2601 Fairmont Dr, San Leandro

Hayward
Garin Regional Park – A beautiful park in the Hayward Hills with several trails and some
wonderful picnic spots. It’s right next to Dry Creek Pioneer Regional Park, and in fact some of the trails connect but you would never know you’re in a different park. There’s something for everyone here, from ridge trails with jaw-dropping views of the bay, to winding creek trails, to serene flat pathways, to challenging slopes covered with wildflowers.
1320 Garin Ave, Hayward (access also available off of Ziele Creek Drive)

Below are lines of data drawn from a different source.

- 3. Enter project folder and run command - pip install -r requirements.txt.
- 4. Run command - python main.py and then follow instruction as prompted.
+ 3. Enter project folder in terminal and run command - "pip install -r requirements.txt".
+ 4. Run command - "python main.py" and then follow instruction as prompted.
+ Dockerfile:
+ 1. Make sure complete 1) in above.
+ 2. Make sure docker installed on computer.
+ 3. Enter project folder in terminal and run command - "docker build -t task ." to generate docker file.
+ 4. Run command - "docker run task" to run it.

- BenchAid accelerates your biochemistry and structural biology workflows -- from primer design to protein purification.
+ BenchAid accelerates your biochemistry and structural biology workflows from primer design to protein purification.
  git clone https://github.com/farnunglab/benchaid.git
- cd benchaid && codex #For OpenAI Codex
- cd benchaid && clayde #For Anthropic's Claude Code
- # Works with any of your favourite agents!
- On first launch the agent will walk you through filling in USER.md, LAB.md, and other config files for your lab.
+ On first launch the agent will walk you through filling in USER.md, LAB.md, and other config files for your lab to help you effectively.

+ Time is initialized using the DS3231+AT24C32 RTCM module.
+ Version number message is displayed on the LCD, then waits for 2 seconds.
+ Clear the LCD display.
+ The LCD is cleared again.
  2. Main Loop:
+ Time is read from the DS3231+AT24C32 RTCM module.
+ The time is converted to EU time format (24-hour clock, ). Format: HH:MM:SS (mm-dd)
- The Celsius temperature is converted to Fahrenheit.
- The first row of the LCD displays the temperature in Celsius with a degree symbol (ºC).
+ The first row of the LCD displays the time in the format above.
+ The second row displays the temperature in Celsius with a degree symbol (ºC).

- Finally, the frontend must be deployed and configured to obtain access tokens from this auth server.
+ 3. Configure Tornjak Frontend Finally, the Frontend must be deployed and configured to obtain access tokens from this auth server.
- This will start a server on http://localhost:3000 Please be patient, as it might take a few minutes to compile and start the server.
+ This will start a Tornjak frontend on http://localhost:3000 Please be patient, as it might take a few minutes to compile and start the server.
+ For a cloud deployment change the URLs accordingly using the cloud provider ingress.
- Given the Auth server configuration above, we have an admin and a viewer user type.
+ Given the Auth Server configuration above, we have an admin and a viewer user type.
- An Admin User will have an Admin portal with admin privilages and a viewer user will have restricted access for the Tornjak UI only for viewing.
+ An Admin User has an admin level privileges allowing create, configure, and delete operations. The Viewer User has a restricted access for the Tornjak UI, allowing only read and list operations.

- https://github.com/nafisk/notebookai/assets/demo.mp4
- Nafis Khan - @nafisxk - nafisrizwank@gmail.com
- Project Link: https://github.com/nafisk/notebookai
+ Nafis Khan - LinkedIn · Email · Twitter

Greenbelt Trails – Another hidden gem managed by the Hayward Area Recreation and Park District (HARD), this 6.3 mile trail links The Plunge/Memorial Park in downtown Hayward with East Avenue Park in the hills behind the Cal State East Bay campus. You would never guess it was there amidst all the urban sprawl, but it’s truly an oasis. Follow Ward Creek on a mostly wide dirt trail. It’s shaded by trees the whole way and a great way to escape the summer heat.
Parking at 24176 Mission Blvd, Hayward, or 3221 East Ave, Hayward

Sunol
Little Yosemite – The Sunol Regional Wilderness is a vast, well, wilderness, covering acres of land. It’s a little remote compared to the other hikes listed here. The Canyon View Trail leads from the visitor center to Little Yosemite, a scenic canyon with small waterfalls. It’s a nice hike, but a tad grueling. For an easier route, just follow Camp Ohlone Road from the parking lot. The star here is the Alameda Creek, at times wide and shallow, while at other times babbling and gushing.
1895 Geary Rd, Sunol

Union City
Alameda Creek – Yes, it’s the Alameda Creek again, but this time in a more tame environment. Follow the channel behind rows of houses on a flat, paved road that’s perfect for a family escape. Go far enough and you’ll reach Coyote Hills to the west, or Quarry Lakes to the east.
Several access points. Parking available behind library at 34007 Alvarado-Niles Rd, Union City

Fremont
Central Park/Lake Elizabeth – Located in the heart of Fremont, this is the perfect place to
unwind. Whether you follow one of the paved paths by bike or simply want to stroll the grounds with your dog, now is a great time to enjoy this area when the crowds are away.
40000 Paseo Padre Pkwy, Fremont – parking at Sailway Drive

Newark
Coyote Hills Regional Park – A few rolling hills surrounded on all sides by marshland, this is a wonderful place to explore. The trails are easy and most are paved. Interesting rock formations and an Ohlone village site.
8000 Patterson Ranch Road, Fremont

Milpitas

Ed R. Levin County Park – This is a huge family friendly park with many trails, a few ponds, and scenic views throughout. Located in the hills behind Milpitas, many don’t realize it’s there. Hiking one of the shorter trails can be pleasant, or you may want to challenge yourself with a longer trail.
3100 Calaveras Rd, Milpitas

When visiting any of the East Bay Parks, remember these guidelines:
Wear cloth face coverings/masks as recommended by the CDC.
Maintain 6 feet social distance from other park users while walking, biking, and fishing.
NO picnicking, gatherings, or meetup groups (only immediate households).
PACK OUT YOUR TRASH. Do not leave trash in parks and on trails.
Keep dogs ON LEASH at ALL times in ALL parks (where allowed)
Bring water and hand sanitizer. Water fountains in parks are temporarily closed to stem the spread of virus.
Park vehicles properly, safely, and respect park neighbors and park staff. Do not block driveway, roadway, emergency exit, or service access road. Parking restrictions will be enforced.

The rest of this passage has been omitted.